The business model of most modern consumer technology is to exploit this distinction. It identifies a thick human desire, isolates the part that produces a neurological reward, and then delivers that sensation without the enriching substance. Social media offers the feeling of connection without the obligations of friendship. Pornography provides sexual satisfaction without the vulnerability of partnership. Productivity apps can give a sense of accomplishment without anything of substance being accomplished.

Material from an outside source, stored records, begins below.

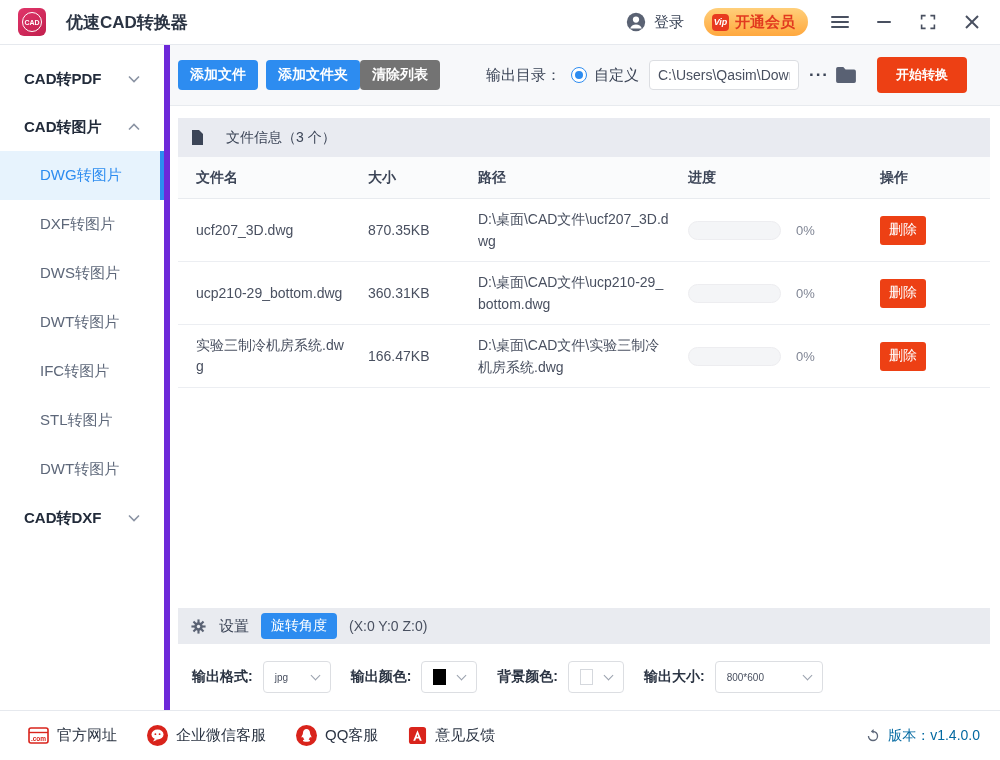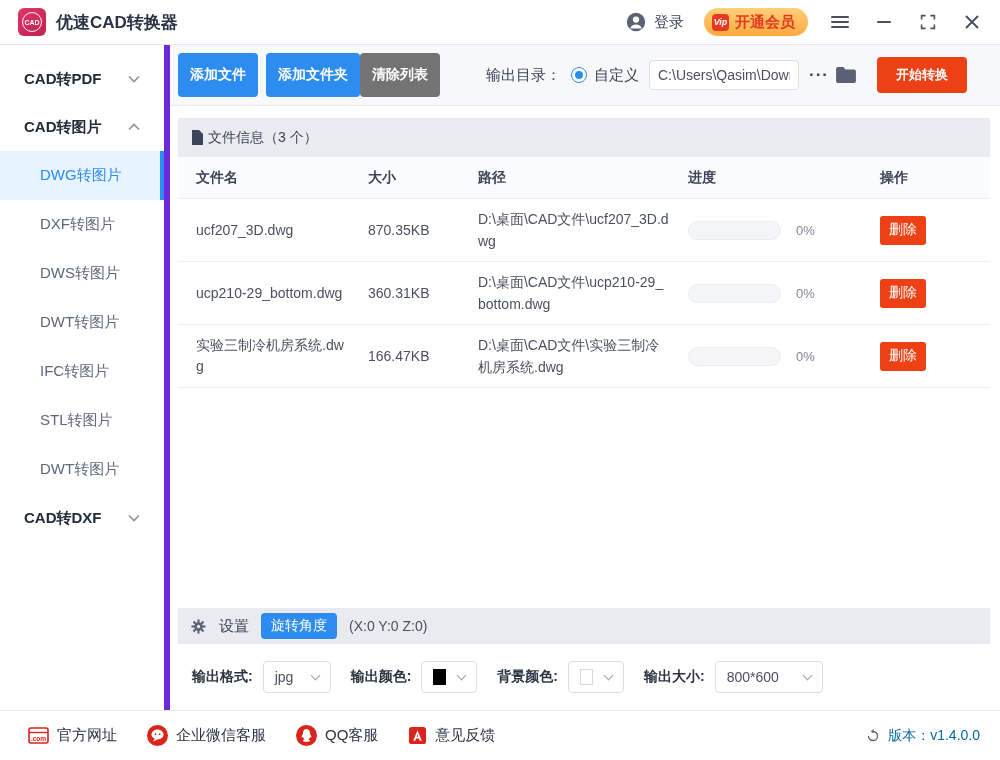--- a/index.html
+++ b/index.html
@@ -2,21 +2,21 @@
 <html><head>
 <meta charset="utf-8">
 <style>
   * { margin:0; padding:0; box-sizing:border-box; }
   html,body { width:1000px; height:760px; overflow:hidden; }
   body { font-family:"Liberation Sans","DejaVu Sans",sans-serif; background:#fff; color:#333; font-size:14px; }
 
   
   .titlebar { height:45px; display:flex; align-items:center; justify-content:space-between;
               padding:0 16px 0 18px; border-bottom:1px solid #e6e9ee; background:#fff; }
-  .tb-left { display:flex; align-items:center; }
+  .tb-left { display:flex; align-items:center;gap:10px; }
   .logo { width:28px; height:28px; border-radius:6px; background:linear-gradient(145deg,#e0356a,#c2204e);
           display:flex; align-items:center; justify-content:center; }
   .logo-ring { width:20px; height:20px; border:1.5px solid #fff; border-radius:50%;
                color:#fff; font-size:7px; font-weight:bold; display:flex; align-items:center; justify-content:center; }
   .app-title { margin-left:10px; font-size:17px; font-weight:bold; color:#2b3443; }
   .tb-right { display:flex; align-items:center; gap:20px; }
   .login { display:flex; align-items:center; gap:7px; font-size:15px; color:#394356; cursor:pointer; }
   .vip-pill { height:28px; border-radius:14px; background:linear-gradient(180deg,#ffcf7a,#ffa83e);
               display:flex; align-items:center; gap:6px; padding:0 13px 0 8px;
               color:#e23a1f; font-size:15px; font-weight:bold; cursor:pointer; }
@@ -32,40 +32,40 @@
   .side-item { height:49px; display:flex; align-items:center; padding-left:40px;
                font-size:15px; color:#5d6779; cursor:pointer; }
   .side-item.active { background:#e7f3fd; color:#2d8cf0; border-right:4px solid #2d8cf0; }
 
   .main { flex:1; display:flex; flex-direction:column; background:#fff; min-width:0; }
 
   
   .toolbar { height:61px; flex:0 0 61px; display:flex; align-items:center;
              padding:0 10px 0 8px; border-bottom:1px solid #e8ebef; background:#f7f8fa; }
   .btn { border:none; border-radius:4px; color:#fff; font-size:14px; font-weight:bold;
-         height:44px; padding:0 12px; cursor:pointer; font-family:inherit; }
+         height:30px; padding:0 12px; cursor:pointer; font-family:inherit; }
   .btn-blue { background:#2d8cf0; }
   .btn-orange { background:#737373; }
   .btn-start { background:#ed4014; height:36px; padding:0 19px; font-size:13px; margin-left:20px; }
   .toolbar .gap { width:8px; }
   .outdir-label { margin-left:46px; font-size:15px; color:#3c4557; }
   .radio-wrap { display:flex; align-items:center; gap:7px; margin-left:10px; cursor:pointer; }
   .radio { width:16px; height:16px; border-radius:50%; border:1.5px solid #2d8cf0; background:#fff;
            display:flex; align-items:center; justify-content:center; }
   .radio .dot { width:8px; height:8px; border-radius:50%; background:#2d8cf0; }
   .radio-label { font-size:15px; color:#3c4557; }
   .path-input { width:150px; height:30px; border:1px solid #dcdee2; border-radius:4px; margin-left:10px;
                 padding:0 8px; font-size:14px; color:#495060; font-family:inherit; background:#fff; }
   .more-btn { margin:0 6px 0 10px; color:#3c4557; font-size:17px; font-weight:bold; letter-spacing:1px;
               background:none; border:none; cursor:pointer; }
   .folder-btn { background:none; border:none; cursor:pointer; display:flex; align-items:center; }
 
   
   .fileinfo { margin:12px 10px 0 8px; height:39px; flex:0 0 auto; background:#e9ebf1;
-              display:flex; align-items:center; gap:4px; padding-left:13px; font-size:14px; color:#3c4557; }
+              display:flex; align-items:center; gap:22px; padding-left:13px; font-size:14px; color:#3c4557; }
   .table { margin:0 10px 0 8px; }
   .t-head, .t-row { display:grid; grid-template-columns:172px 110px 210px 192px 1fr;
                     padding-left:18px; align-items:center; }
   .t-head { height:42px; font-weight:bold; font-size:14px; color:#3c4557;
             background:#fafbfc; border-bottom:1px solid #e8ebef; }
   .t-row { padding-top:9px; padding-bottom:9px; border-bottom:1px solid #eceef2;
            font-size:14px; color:#495060; min-height:48px; }
   .cell-name { padding-right:20px; word-break:break-all; line-height:21px; }
   .cell-path { padding-right:18px; word-break:break-all; line-height:22px; }
   .cell-progress { display:flex; align-items:center; gap:15px; }
@@ -80,21 +80,21 @@
                   display:flex; align-items:center; gap:12px; padding-left:12px; }
   .settings-label { font-size:15px; color:#3c4557; }
   .rotate-btn { height:26px; background:#2d8cf0; color:#fff; border:none; border-radius:4px;
                 padding:0 10px; font-size:14px; cursor:pointer; font-family:inherit; }
   .xyz { color:#495060; font-size:14px; }
 
   .output-row { height:66px; flex:0 0 66px; display:flex; align-items:center; padding-left:22px; background:#fff; }
   .opt-label { font-size:14px; font-weight:bold; color:#2b3443; margin-right:10px; }
   .select { height:32px; border:1px solid #dcdee2; border-radius:4px; background:#fff;
             display:flex; align-items:center; justify-content:space-between; gap:12px;
-            padding:0 11px; color:#495060; font-size:14px; cursor:pointer; margin-right:20px; }
+            padding:0 11px; color:#495060; font-size:10px; cursor:pointer; margin-right:20px; }
   .chev { width:7px; height:7px; border-right:1.5px solid #9aa1ad; border-bottom:1.5px solid #9aa1ad;
           transform:rotate(45deg); margin-top:-3px; flex:0 0 auto; }
   .swatch { width:16px; height:16px; }
   .swatch-black { background:#000; }
   .swatch-white { background:#fff; border:1px solid #d5d8dd; }
 
   
   .footer { height:50px; border-top:1px solid #e6e9ee; display:flex; align-items:center;
             padding:0 20px 0 28px; gap:30px; background:#fff; }
   .flink { display:flex; align-items:center; gap:8px; font-size:15px; color:#2b3443; cursor:pointer; }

This thin version of desire is easier to deliver at scale, easier to monetize, and far easier to make addictive, resulting in a cultural diet of pure sensation. Yet, despite getting what we want with such efficiency, we are not happier. Surveys consistently show rising anxiety, depression, and loneliness. Perhaps we have become so proficient at giving people what they want that we have prevented them from wanting anything truly worthwhile.

Thick desires are inherently inconvenient. They cannot be satisfied on demand and often take years to cultivate. Mastering a craft, reading a book slowly, or becoming part of a genuine community requires sustained effort. These pursuits embed us in webs of obligation and make us dependent on specific people and places—all of which is pure inefficiency from the perspective of a frictionless global marketplace.

As a result, the infrastructure for thick desires—workshops, apprenticeships, local congregations, front porches—has been gradually dismantled. In its place, the infrastructure for thin desires has become inescapable, residing in the pocket of nearly every person. Grand programs to "rebuild community" often fail because they try to apply the same logic of scale they hope to escape. The thick life, however, doesn't scale. That is the entire point.

The antidote, therefore, may not lie in large-scale movements but in small, deliberate, and beautifully inefficient acts. Bake bread; the yeast is indifferent to your schedule, and the process teaches a patience that the attention economy has stripped away. Write a physical letter and send it through the mail; it creates a connection that exists outside the logic of engagement metrics. Code a software tool for just one person; building something that will never be monetized is a beautiful heresy against the assumption that all creations must serve millions.

These individual acts will not reverse the great thinning of our culture. But the thick life is worth pursuing anyway, on its own terms. The person who bakes bread isn't trying to fix the world; they are simply trying to spend an afternoon in a way that doesn’t leave them feeling emptied out. They are remembering, one small act at a time, what it feels like to want something that is actually worth wanting.